Ein Hellene aus Drama, dessen Bewohner einst vom Weinbau lebten, wird zum Beispiel den Dionysos in die Reihen seiner Hausgötter aufnehmen, ihm vielleicht sogar einen Altar auf seinem Grundstück weihen, da besagter Gott in der Gegend besondere Verehrung erfuhr und dessen Kult mit der Erde Dramas verbunden ist. Ein anderer Hellene, der ursprünglich aus der Insel Kastellorizo stammt, aber in Athen lebt, wird dem Apollon Megisteos wohl weniger Aufmerksamkeit widmen, als dem Hephaistos, dessen Tempel in seinem Viertel liegt. Wieder ein anderer Hellene aus dem Dorf Mavromati bei Messini mag sich auf den Kult des Zeus Soter konzentrieren, eine Hellenin auf Ägina mag den Kult der Aphaia pflegen, vor allem wenn ihre Gebete um Nachkommenschaft beantwortet wurden, und eine Kultgemeinschaft in Argos wird sich höchstwahrscheinlich um den Kult der Göttin Hera organisieren.

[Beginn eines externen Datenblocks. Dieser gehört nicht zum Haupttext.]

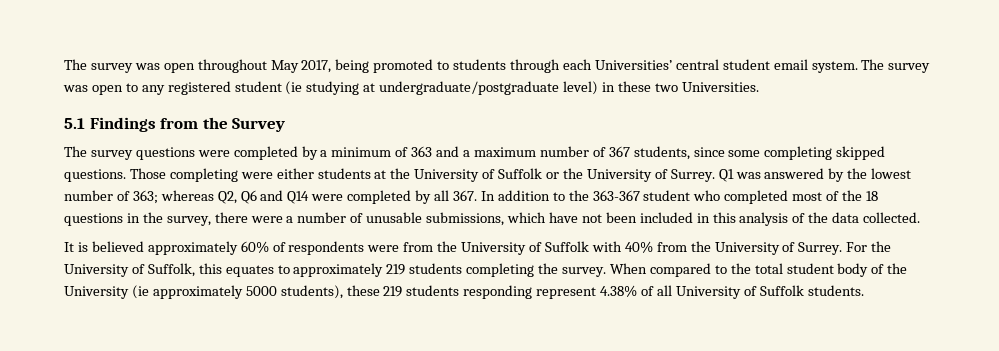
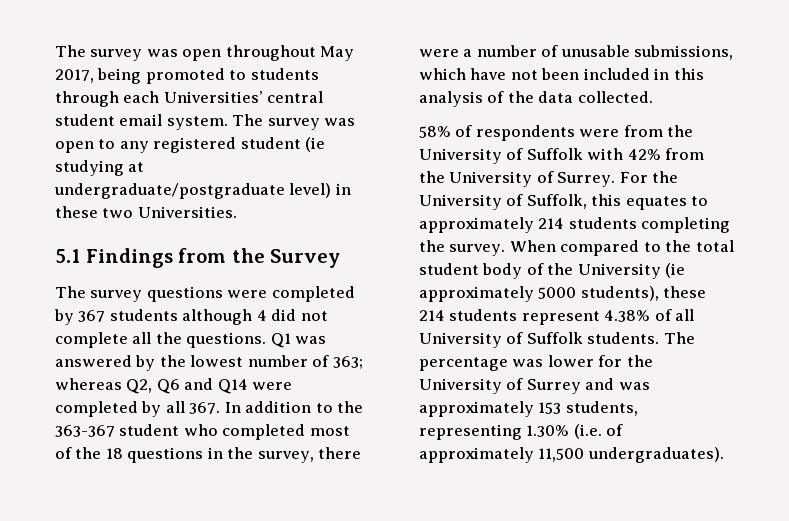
- The survey questions were completed by a minimum of 363 and a maximum number of 367 students, since some completing skipped questions. Those completing were either students at the University of Suffolk or the University of Surrey.
+ The survey questions were completed by 367 students although 4 did not complete all the questions.
- It is believed approximately 60% of respondents were from the University of Suffolk with 40% from the University of Surrey.
+ 58% of respondents were from the University of Suffolk with 42% from the University of Surrey.
- For the University of Suffolk, this equates to approximately 219 students completing the survey.
+ For the University of Suffolk, this equates to approximately 214 students completing the survey.
- When compared to the total student body of the University (ie approximately 5000 students), these 219 students responding represent 4.38% of all University of Suffolk students.
+ When compared to the total student body of the University (ie approximately 5000 students), these 214 students represent 4.38% of all University of Suffolk students.
+ The percentage was lower for the University of Surrey and was approximately 153 students, representing 1.30% (i.e. of approximately 11,500 undergraduates).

Bei dem einen oder anderen kann auch der panhellenische Charakter einer Gottheit oder ihres nahegelegenen Tempels ausschlaggebend für ihre zentrale Funktion im Kult sein.
Schlussbemerkung
Der Grieche kommt mit der Geburt auf die Welt und zu seinen Göttern. Das Neugeborene wird wenige Tage nach seiner Geburt um den Hausaltar getragen und den Göttern vorgestellt. Auf diese Weise wird es offiziell in das Haus seiner Eltern aufgenommen und in den Haushalt integriert. Die Götter seiner Familie sind auch seine. Jene, die nicht in eine hellenische Familie hineingeboren wurden, finden diesbezüglich in der Tradition Halt und orientieren sich entweder an den ursprünglichen Herkunftsort ihrer Familie oder ihrem aktuellen Wohnsitz. Ansonsten können sie über die Divination den entscheidenden Hinweis erhalten.
In einer sich ständig im Wandel begriffenen und gemäß wirtschaftlicher Interessen verändernden Welt, bietet der Ethnismus Halt, aber auch einen Anker für unseren Platz in der Welt. Denn allen Umwälzungen und wirtschaftlichen Unsicherheiten zum Trotz, gibt es Dinge, die sich nicht verändern und von lebenslangem Bestand sind. Unser Leben und unsere Umwelt mag Veränderungen unterworfen sein, doch unsere Herkunft ist das nicht.